J'imagine que vous aviez cela à l'esprit lors de la rédaction du projet de loi.

M. Piragoff: Oui, sénateur. Le projet de loi a été rédigé en tenant compte de la Charte.

Je suis heureux que vous ayez soulevé la question du respect de la vie privée car à cet égard, il ne suffit pas simplement de trouver un équilibre entre la sécurité publique et le respect de la vie privée. Il faut également trouver un équilibre entre les divers paramètres du respect de la vie privée. Ainsi, il faut respecter le caractère privé du courriel d'une personne, mais également celui des renseignements personnels des Canadiens conservés dans les banques de données gouvernementales. Les mesures en question feront en sorte de protéger du piratage et des virus les données personnelles que détient le gouvernement sur les citoyens canadiens.

La question ne se résume pas à assurer la protection des systèmes informatiques par rapport à la protection de la vie privée. Il faut également respecter le caractère privé des renseignements personnels concernant les Canadiens que possède le gouvernement. On veut ainsi assurer un meilleur respect de la vie privée des citoyens et les protéger contre des pirates qui voudraient s'infiltrer dans les banques de données du gouvernement ou des banques de données privées — par exemple celles des sociétés de la Couronne.

Le sénateur Beaudoin: Dans un autre comité, nous étudions le fameux projet de loi C-7, qui est d'une grande importance. C'est le fils du projet de loi C-36. La Couronne ou l'administration a le droit de détruire certains documents qu'elle a obtenus. Je suis tout à fait d'accord avec cela. Un problème se pose, évidemment, lorsque nous communiquons des documents à d'autres pays. Parfois, on se demande s'ils détruisent aussi ces documents après un certain nombre de jours, comme nous le faisons nous-mêmes.

Nous n'en sommes pas sûrs, mais nous ne pouvons aller plus loin que cela.

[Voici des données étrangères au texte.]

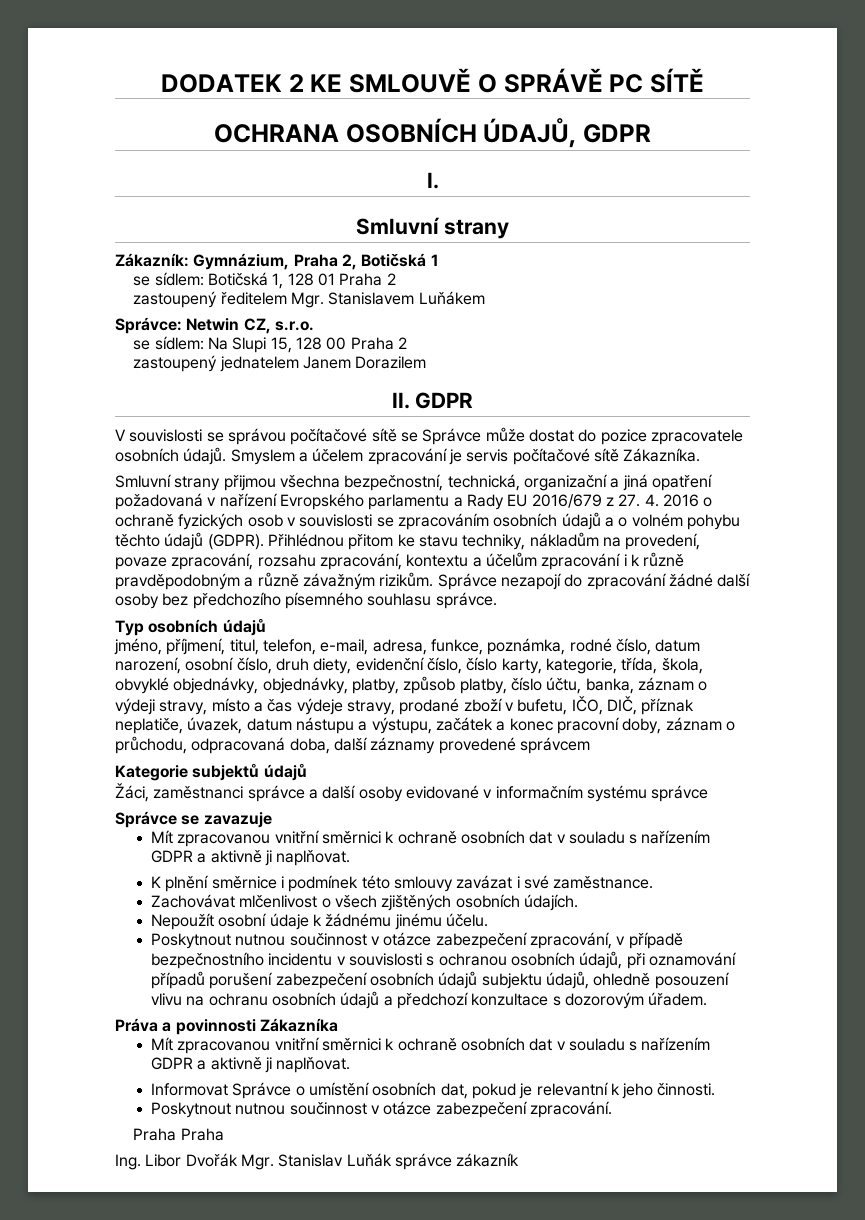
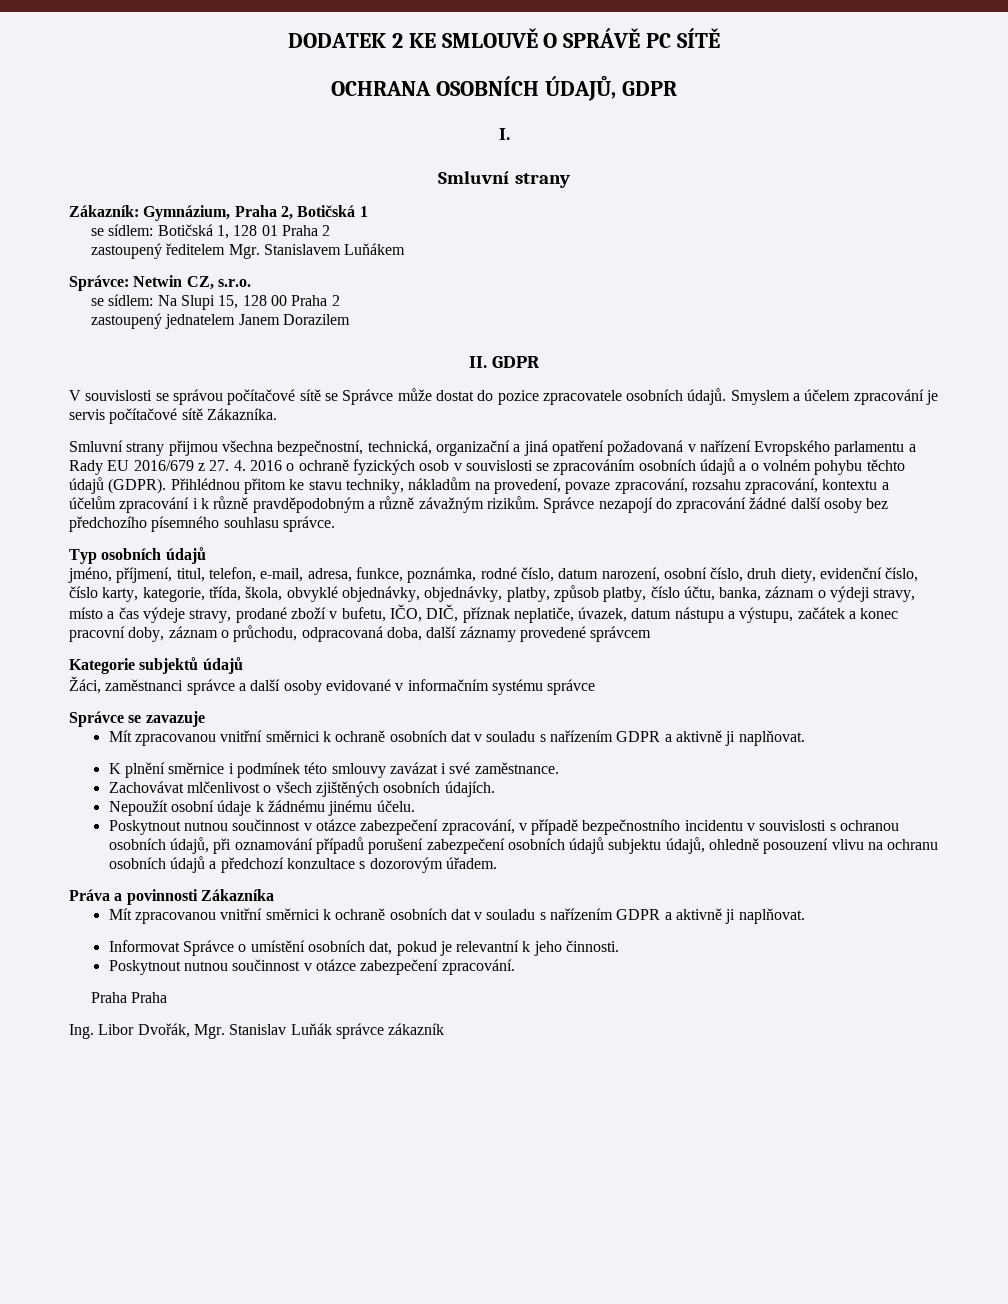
- Ing. Libor Dvořák Mgr. Stanislav Luňák správce zákazník
+ Ing. Libor Dvořák, Mgr. Stanislav Luňák správce zákazník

Mais la mesure relève d'un contexte bien différent. C'est un autre domaine. Je crois savoir que vous conservez l'information que vous obtenez, recueillez, voyez ou recevez. Il n'y a pas vraiment d'intrusion permanente dans la vie d'une personne.

M. Piragoff: C'est exact, sénateurs. Cette disposition a été rédigée en consultation avec le commissaire à la protection de la vie privée. On trouve dans le projet de loi un article spécifique stipulant que toute information recueillie grâce à un système de détection d'intrusion ne peut être utilisée ou conservée que si elle est essentielle pour détecter, isoler ou empêcher des activités dommageables pour l'ordinateur ou encore, par exemple, si elle est nécessaire dans le cadre d'une enquête ou d'une poursuite au criminel. En l'absence de l'une ou l'autre de ces raisons, il est impératif de détruire ou d'éliminer l'information. Ce sont les paramètres qui limitent la capacité de conserver cette information, et cela est repris dans la Loi sur la gestion des finances publiques.

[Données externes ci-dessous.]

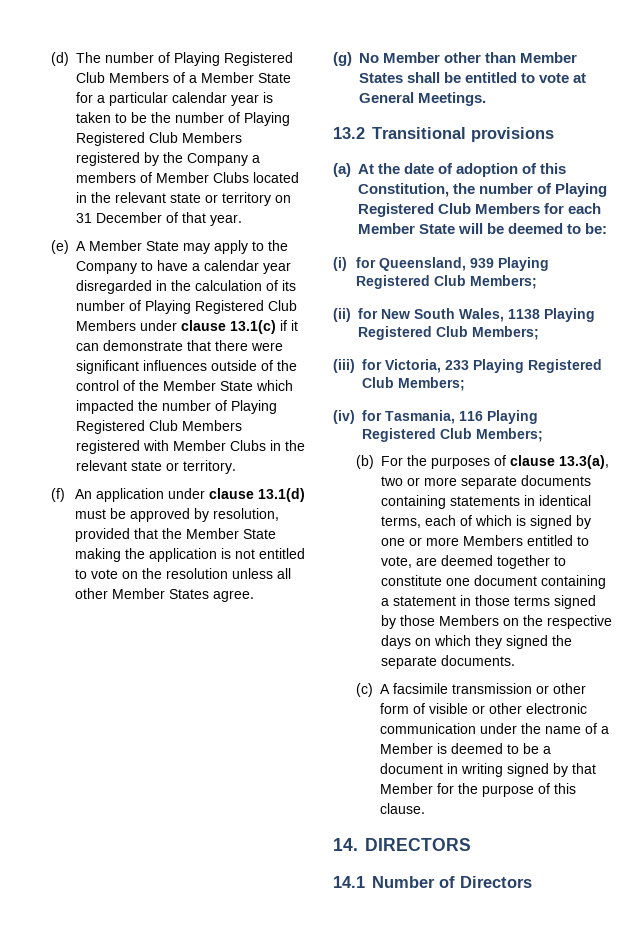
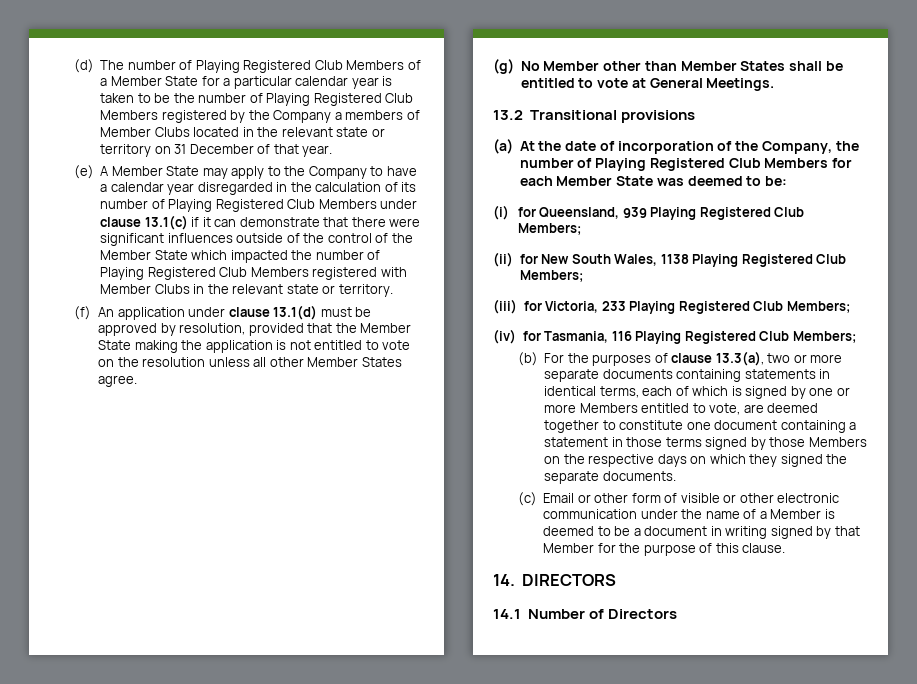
- (a) At the date of adoption of this Constitution, the number of Playing Registered Club Members for each Member State will be deemed to be:
+ (a) At the date of incorporation of the Company, the number of Playing Registered Club Members for each Member State was deemed to be:
- (c) A facsimile transmission or other form of visible or other electronic communication under the name of a Member is deemed to be a document in writing signed by that Member for the purpose of this clause.
+ (c) Email or other form of visible or other electronic communication under the name of a Member is deemed to be a document in writing signed by that Member for the purpose of this clause.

Le sénateur Beaudoin: Cela répond à ma question.

Le sénateur Baker: Nous avons récemment discuté ici de la nouvelle mesure législative en réponse à la corruption dans les institutions financières. Nous avons eu une discussion intéressante concernant les exigences relatives à l'émission de mandats de perquisition.

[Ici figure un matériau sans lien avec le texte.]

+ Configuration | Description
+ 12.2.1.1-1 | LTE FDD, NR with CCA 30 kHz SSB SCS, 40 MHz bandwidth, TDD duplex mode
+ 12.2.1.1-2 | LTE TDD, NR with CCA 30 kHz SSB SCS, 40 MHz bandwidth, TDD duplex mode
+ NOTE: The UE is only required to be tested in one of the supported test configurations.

L'un des avocats qui a comparu devant le comité au nom de l'Association du Barreau canadien, si je ne m'abuse, avait représenté M. Hurrell dans l'affaire R. v. Hurrell, à laquelle vous avez fait référence tout à l'heure. Selon ce porte- parole de l'Association du barreau canadien, nous adoptons une mesure qui autoriserait l'émission d'un mandat appelé une «ordonnance de production» fondé sur des motifs raisonnables de soupçonner. D'après lui, ce serait une affaire lucrative pour lui étant donné qu'il pourrait se remplir les poches en contestant cette disposition au motif qu'elle constitue une violation de la Charte. Il a d'ailleurs remporté sa cause devant la Cour d'appel de l'Ontario dans l'affaire Hurrell en invoquant précisément cet argument. À la lumière de vos explications, je constate que l'on modifie l'article 117 du Code pour réagir à la décision de la Cour d'appel selon laquelle le fait d'avoir «des motifs raisonnables ou de soupçonner» n'est pas un motif suffisant pour émettre un mandat. J'imagine que vous allez changer cela pour «motifs raisonnables de croire». Cela vise-t-il un juge de la paix ou un juge? Je suppose que c'est un juge de la paix selon la définition figurant à l'article 2 du Code. Est-ce exact? Est-ce ce que vous faites? Vous modifiez le Code criminel pour vous conformer à l'arrêt de la Cour d'appel de l'Ontario dans l'affaire Hurrell.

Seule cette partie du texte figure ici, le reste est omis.